Я отрицательно покачала головой. А она пригорюнилась, по-птичьи склонив голову к плечу. Похоже, она на бога ропщет.
Отец Зинаиды был старше матери чуть не на тридцать лет, а умер, когда Зинаиде не исполнилось года. Не в сражении погиб бравый генерал Илья Артемьевич Бакулаев, не от ран скончался, а от холеры. Никаких капиталов после себя он не оставил, пенсию вдове назначили маленькую, так что вскоре ей пришлось продать именьице в пензенской губернии. Отца Зинаида, естественно, не помнила. В пензенском имении, где он родился, никогда не бывала. Но в памяти запечатлелся рассказ о бакулаевском роднике. После того, как его живая вода исцелила какого-то слепца, родник почитали святым источником.
Дом в Коломне построил отец, при нем были посажены яблони, малина, крыжовник. Он собирался выкопать в саду пруд и населить его карпами, но не успел начать работы. Участок при доме когда-то был гораздо больше, часть его продали после смерти отца.
Зинаида прожила в Коломне всю свою жизнь. Были какие-то учителя, читала хороших писателей: Пушкина, Гоголя, Вальтера Скотта. В доме есть книги и толстые журналы. Хвалила Зинаида «Поленьку Сакс» Дружинина и «Страдания юного Вертера» Гете. Она превосходно шьет, вышивает шелком, шерстью и бисером. Никуда дальше Троице-Сергиевой пустыни, что рядом со Стрельной, никогда не выезжала. В театры не ходила. С удовольствием вспоминает гулянья на масленицу на Исаакиевской площади и в Александровском саду, где ставили балаганы. Была у нее подруга, лет десять назад она вышла замуж за военного и уехала с мужем туда, где стоял его полк. Поначалу переписывались, потом переписка сошла на нет. Как я понимаю, вся жизнь Зинаиды была обусловлена ее уродством, полноценной она себя чувствовала только в стенах родного дома, при матери, которая умерла три года назад. Зинаида до сих пор ходит в черном, но, возможно, это траур по ее собственной стародевической жизни? Я бы не удивилась, если б она нашла отдушину в религии, но Зинаида религиозна в меру, никакой истовости. О мечтах и фантазиях мне не удалось ничего из нее выудить, кроме желания найти тот пензенский бакулаевский родник. Зачем? Во-первых, несбыточно, а во-вторых, она ведь не дура, чтобы надеяться, будто живая бакулаевская вода рассосет ее горб?
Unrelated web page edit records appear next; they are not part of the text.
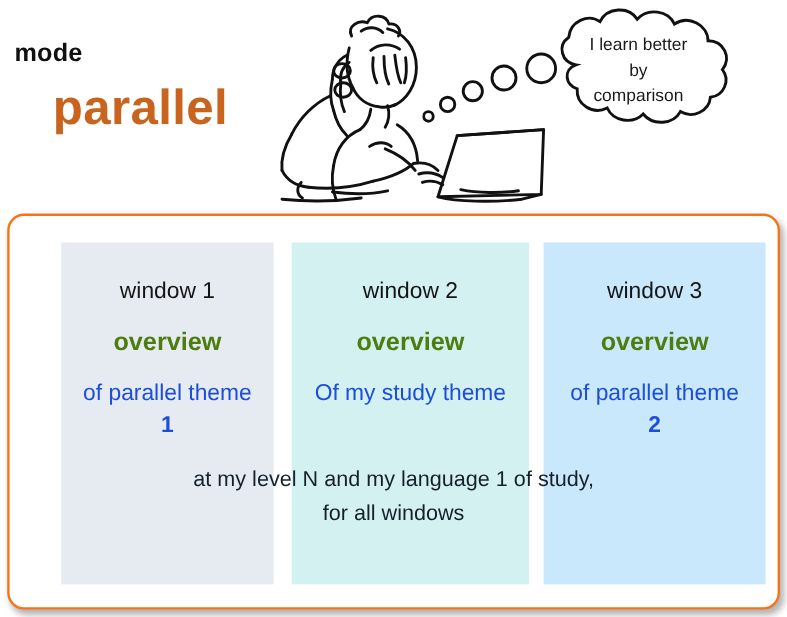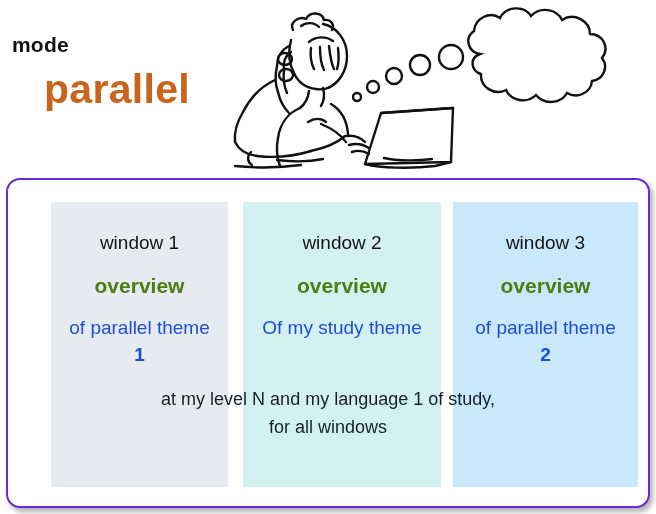--- a/index.html
+++ b/index.html
@@ -58,21 +58,21 @@
     line-height: 21px;
     color: #1a1a1a;
   }
 
   
   #mode-panel {
     position: absolute;
     left: 6px; top: 178px;
     width: 644px; height: 330px;
     box-sizing: border-box;
-    border: 2px solid #6d28d9;
+    border: 2px solid #f97316;
     border-radius: 14px;
     background: #ffffff;
     box-shadow: 3px 4px 5px rgba(0,0,0,0.30);
   }
 
   .window-col {
     position: absolute;
     top: 22px;
     height: 285px;
     box-sizing: border-box;
@@ -203,20 +203,25 @@
              c12,-8 28,1 28,14
              c13,0 20,14 12,24
              c7,9 1,22 -10,23
              c-1,12 -15,18 -25,12
              c-6,11 -23,12 -31,2
              c-9,9 -25,6 -30,-5
              c-12,6 -26,-3 -25,-16
              c-10,-3 -12,-16 -1,-20 Z"></path>
   </svg>
 
+  <div id="bubble-text">
+    <span>I learn better</span><br>
+    <span>by</span><br>
+    <span>comparison</span>
+  </div>
 </div>
 
 <div id="mode-panel">
 
   <div class="window-col" id="window-col-1">
     <div class="window-title">window 1</div>
     <div class="window-overview">overview</div>
     <div class="window-sub">
       <span>of parallel theme</span>
       <span class="emph">1</span>

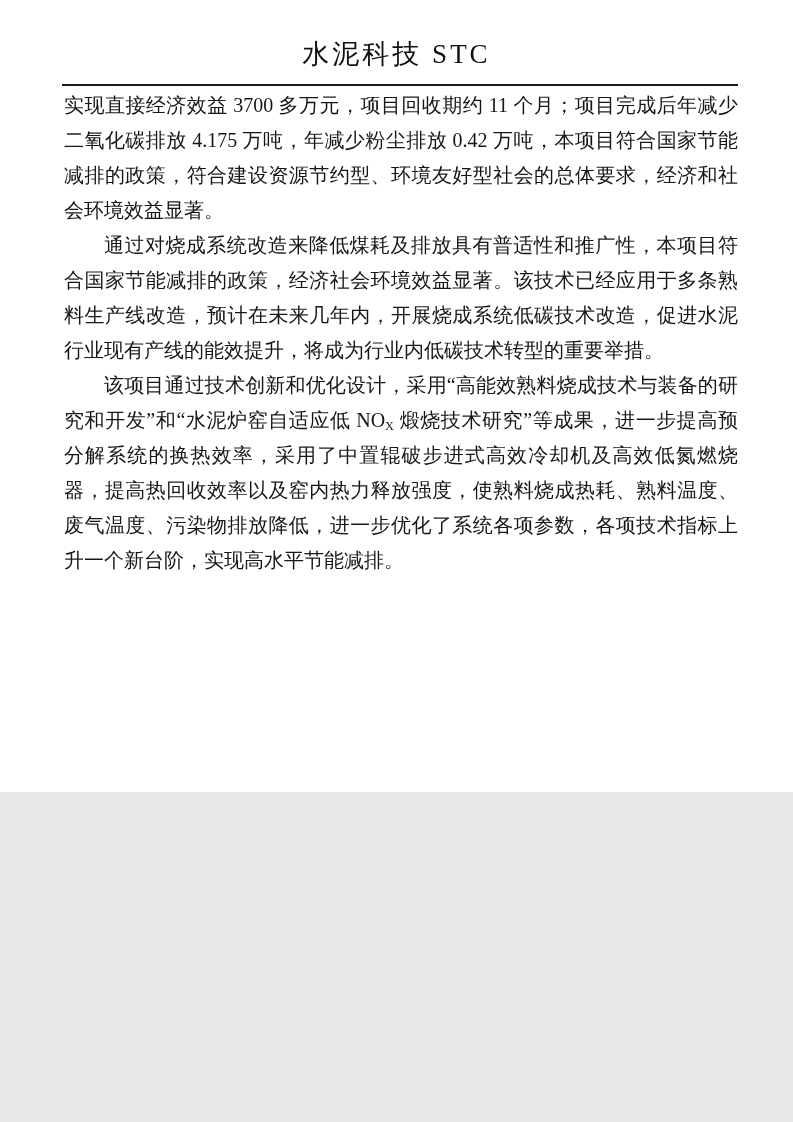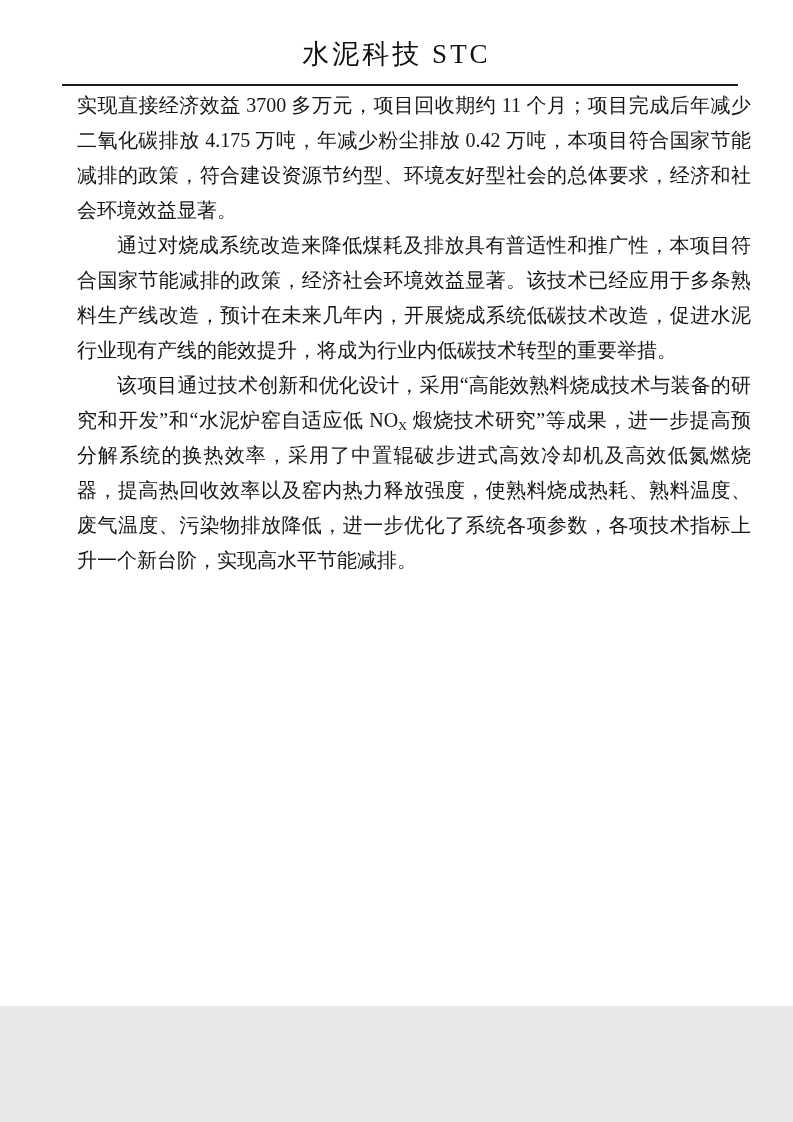--- a/index.html
+++ b/index.html
@@ -3,21 +3,21 @@
 <meta charset="utf-8">
 <style>
   html, body {
     margin: 0;
     padding: 0;
     background: #e8e8e8;
   }
   .page {
     position: relative;
     width: 793px;
-    height: 1006px;
+    height: 792px;
     margin: 0 auto;
     background: #ffffff;
     overflow: hidden;
     font-family: "Liberation Serif", "DejaVu Serif", serif;
     color: #1a1a1a;
   }
   
   .journal-title {
     position: absolute;
     top: 36px;
@@ -35,21 +35,21 @@
     top: 84px;
     left: 62px;
     width: 676px;
     height: 2px;
     background: #1c1c1c;
   }
   
   .body-block {
     position: absolute;
     top: 88px;
-    left: 77px;
+    left: 64px;
     width: 674px;
   }
   .body-block p {
     margin: 0;
     font-size: 20px;
     line-height: 35px;
     text-align: justify;
     color: #161616;
   }
   .body-block p.indent {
Затруднительно было описать такую жизнь, чтобы выглядела она хоть сколько-нибудь любопытной для других, а тем более для ученого-путешественника. И тогда мы решили: происхождение, родителей и их историю оставили, как есть, остальное подлежало украшению безобидными выдумками. Долго уламывала Зинаиду, чтобы без обиняков назвать свой возраст, а себя – вдовой полковника, потому что зрелому человеку интереснее переписываться не с зеленой девицей, а с женщиной, у которой за плечами хоть какой-то жизненный опыт. Так и не уломала. Зато перестала стесняться в привлечении деталей своей биографии.
«Моя матушка была хорошей художницей и хотела серьезно учить меня живописи, но так уж сложилось, что я сама прервала учение. Давно уже я не рисую, но при виде чего-то красивого у меня бывает пронзительное желание рисовать. Почему я не отдаюсь этому призыву? Лень это или неуверенность в себе? Может быть, не поздно начать все заново? Посылаю Вам миниатюрку одной из самых, на мой взгляд, оригинальных птиц. С ней связаны мои единственные орнитологические наблюдения, любительские, конечно же, далекие от научных.